DATA EXTRACT:
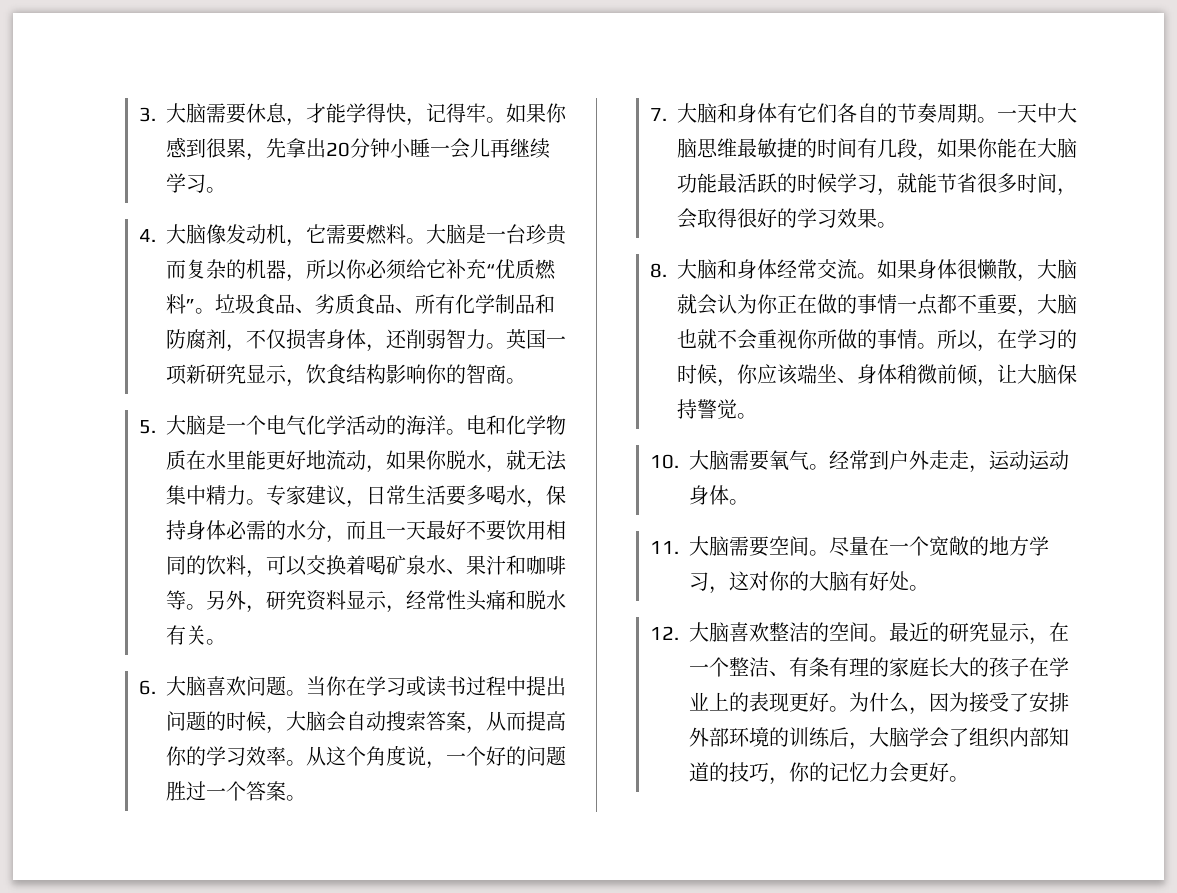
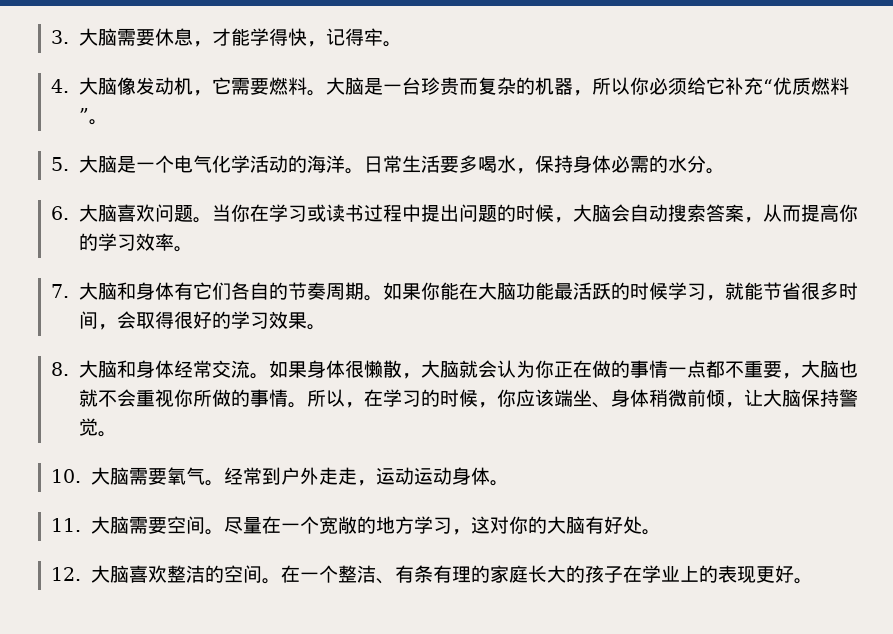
- 如果你感到很累，先拿出20分钟小睡一会儿再继续学习。
- 垃圾食品、劣质食品、所有化学制品和防腐剂，不仅损害身体，还削弱智力。英国一项新研究显示，饮食结构影响你的智商。
- 电和化学物质在水里能更好地流动，如果你脱水，就无法集中精力。专家建议，日常生活要多喝水，保持身体必需的水分，而且一天最好不要饮用相同的饮料，可以交换着喝矿泉水、果汁和咖啡等。另外，研究资料显示，经常性头痛和脱水有关。
+ 日常生活要多喝水，保持身体必需的水分。
- 从这个角度说，一个好的问题胜过一个答案。
- 一天中大脑思维最敏捷的时间有几段，如果你能在大脑功能最活跃的时候学习，就能节省很多时间，会取得很好的学习效果。
+ 如果你能在大脑功能最活跃的时候学习，就能节省很多时间，会取得很好的学习效果。
- 最近的研究显示，在一个整洁、有条有理的家庭长大的孩子在学业上的表现更好。为什么，因为接受了安排外部环境的训练后，大脑学会了组织内部知道的技巧，你的记忆力会更好。
+ 在一个整洁、有条有理的家庭长大的孩子在学业上的表现更好。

ACTIVITY: Please return every line in the data that includes the string "就能节省很多时间".

REPLY TO THE TASK:
- 一天中大脑思维最敏捷的时间有几段，如果你能在大脑功能最活跃的时候学习，就能节省很多时间，会取得很好的学习效果。
+ 如果你能在大脑功能最活跃的时候学习，就能节省很多时间，会取得很好的学习效果。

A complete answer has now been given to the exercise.